Also, they’re wearing crampons. Although I haven’t seen meaningful snow since Anderson Glacier, here the north side is completely covered with a steep, slick sheet.

Huh.

The dad smiles like they’ve all just been waiting for me, and in a thick, rural accent, offers help. “So, do you have crampons on you?” I don’t. He doesn’t pause. “So what we might want to do”—apparently I’m now part of this “we”—“is go down together.” He smiles, and I instantly fall in love with all of them. “You can borrow a pair of crampons, and I’ll walk them back up when you’re down to dirt.”

It takes me a second to even realize what he’s saying. One of the women mistakes my surprise for hesitation: “I’d come too!” She smiles in a way that seems to spread to her whole body, then tilts her head to the right and dips the last of her tortilla.

6.

Who are these people, and why are they being so impossibly kind? After spending so much time alone the last few days, it’s completely overwhelming. Why are they being so good to me? Is everyone this good, if you find them alone on a ridge?

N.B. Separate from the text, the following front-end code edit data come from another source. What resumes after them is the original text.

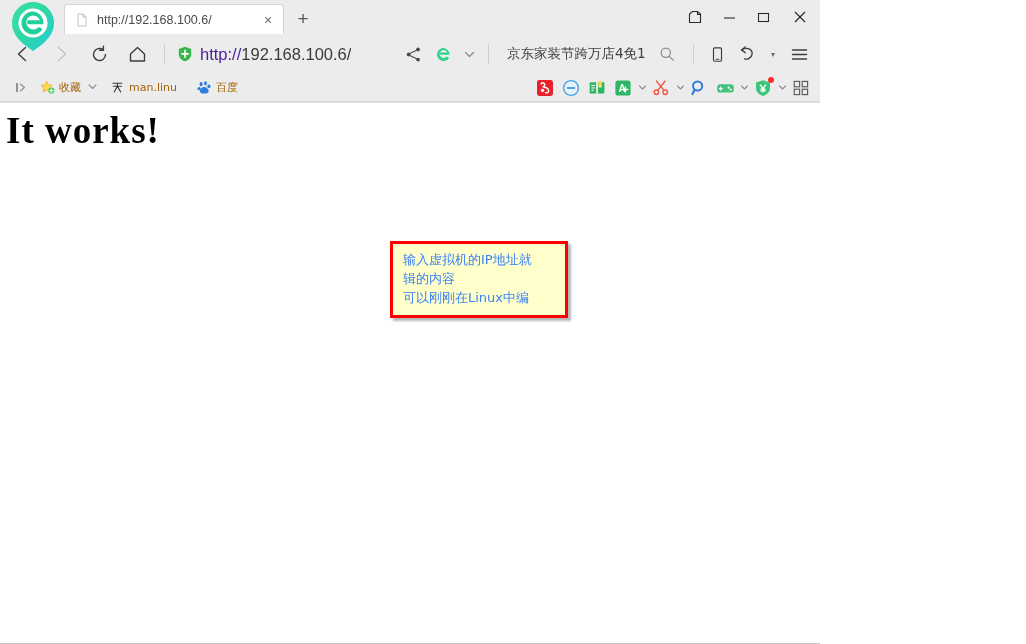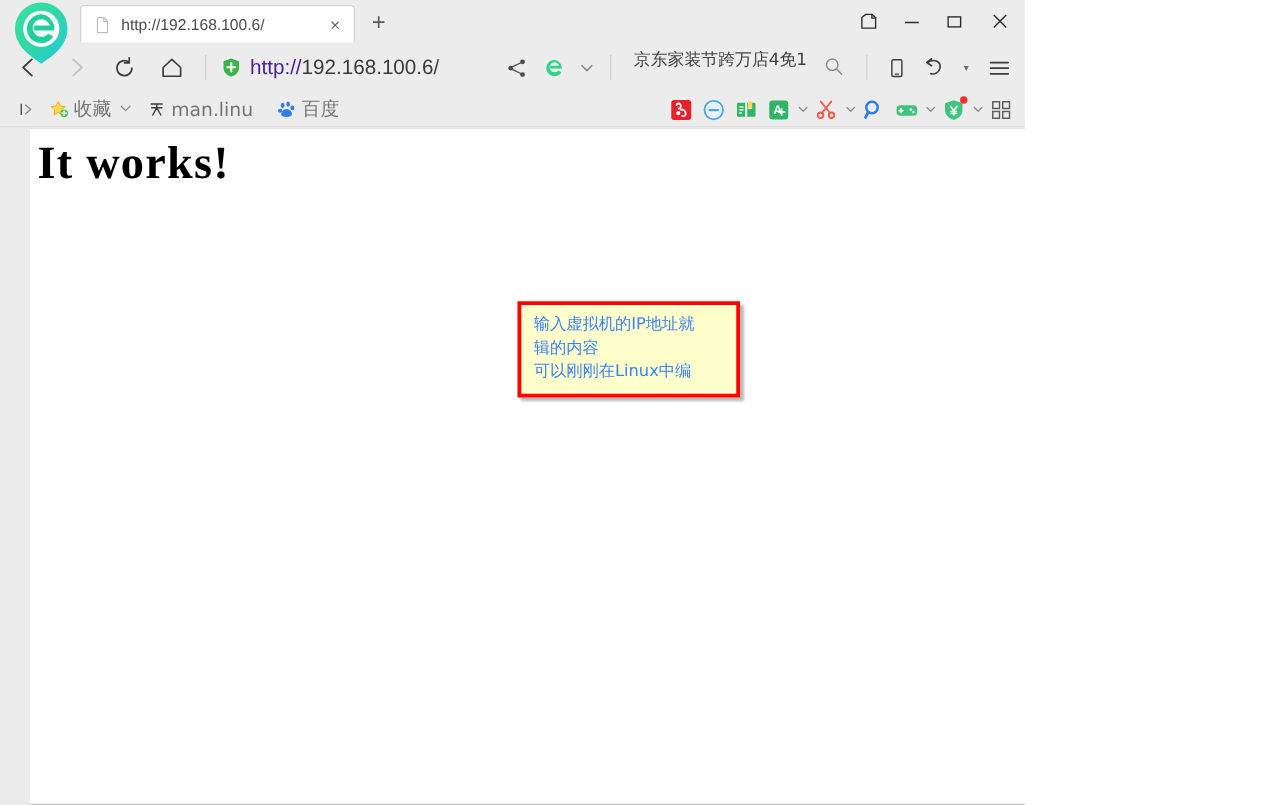"京东家装节跨万店4免1" .searchbox { align-items: none -> center }
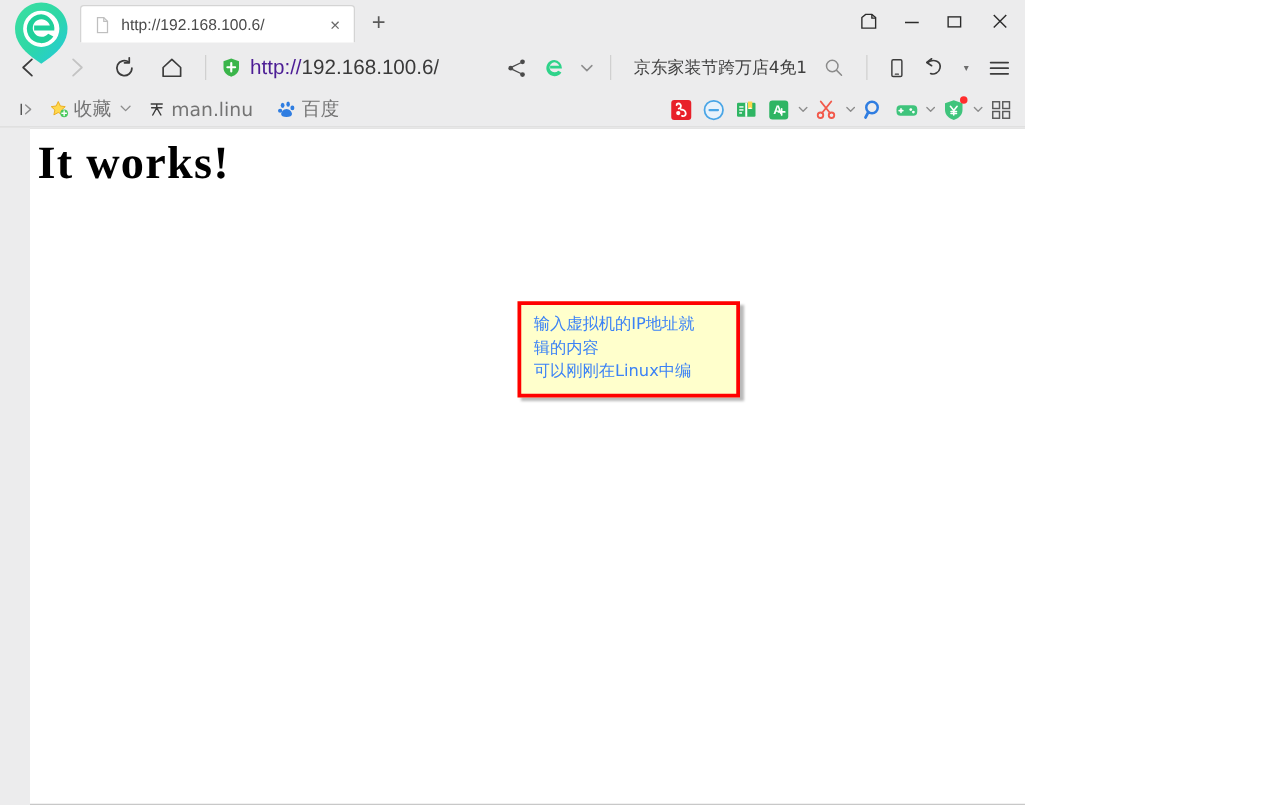"收藏" .bm { color: #737373 -> #a16207; font-size: 15px -> 11px }
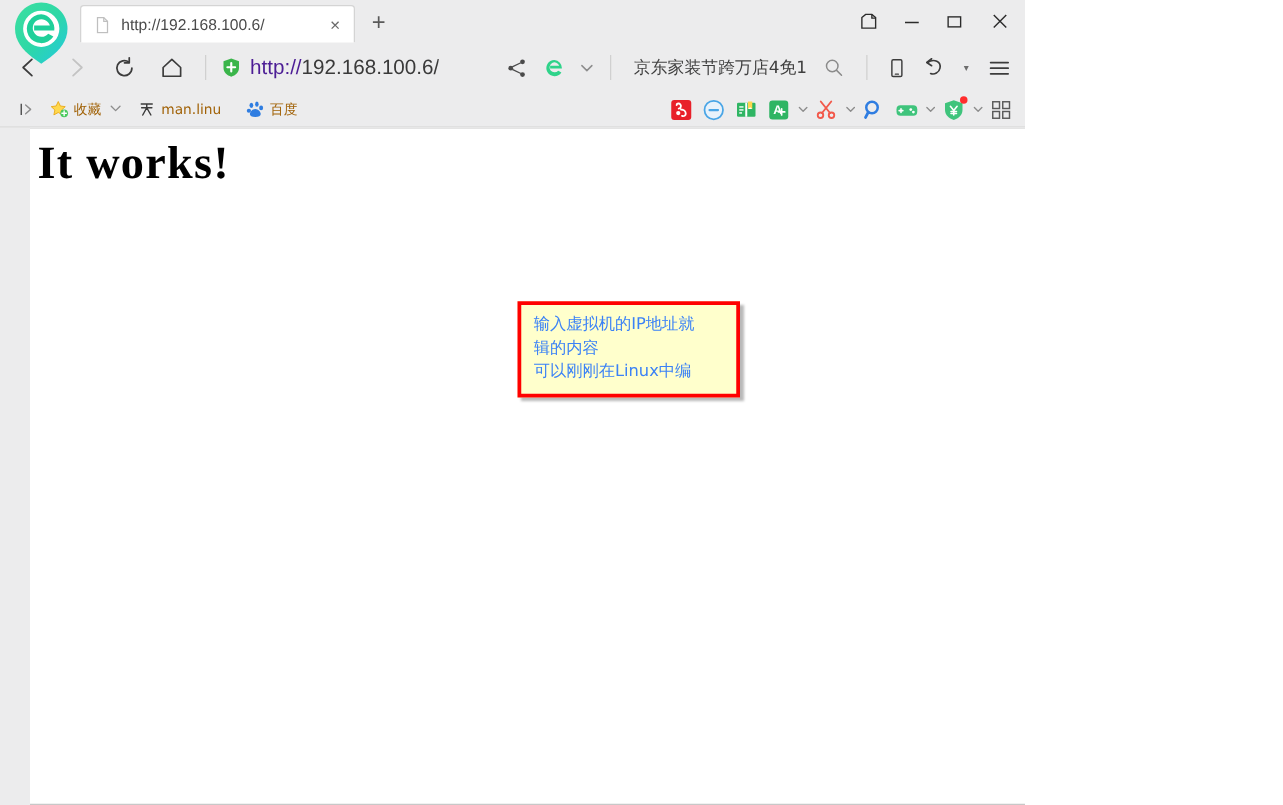"It works!" .content { margin-left: 24px -> none }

I start to tear up for I don’t know exactly why, and look down to pull myself together. As I look down, I remember, as though I’m there again, the beginning of college, reading Rousseau’s Discourses for the first time. I’d just broken up with my highschool girlfriend, and the book nearly brought me to tears: it seems obvious now, but I’d never thought that maybe caring deeply for each other is just some baseline fact about being human—that maybe caring isn’t some rare, fine achievement, but a basic condition, only made rare by a world that gets it wrong.

And in the same moment, I remember a few years later, my first year of grad school, reading his Essay on the Origin of Language, and feeling exactly the same way, this time about something he says about words: that, before language, we sang to each other, just because that’s what creatures like us do, if left free to be what we are; and that words only came later, as echoes of the meaningless melodies they eventually replaced.

And I remember going to the grocery store with my mom as a kid, thinking that maybe the gruff faces of adults there could be washed off, like dirt or stubborn oil, and that underneath, there must be childish smiles.

And, finally, after what I’m sure is an outlandishly long time, I remember the fact that there are three people in front of me waiting for an answer. I look up and try to sound casual, which never, ever works for me.

“I…” I look down at the ice. “I think I can make it as is.”

The old man’s smile doesn’t break. “Good man! I think you can too.” He pauses to think. “The best thing would be to cut east, then make your way down that rock face.” He points. “After that, should be smooth going.”

I thank them all profusely, but I worry not profusely enough, and feel myself touching my heart. As I walk off east, one of the women yells after me. “Hey, what’s your name?” I tell her, but fumblingly forget to ask any of theirs. Undeterred, she yells back: “Have a great trip Robin! It was good to meet you!”

7.

The pass, it turns out, isn’t actually so bad: it’s all snow and washed-out switchbacks, but I pick my way down carefully, mostly on my butt, doing a slow-motion glissade over scree.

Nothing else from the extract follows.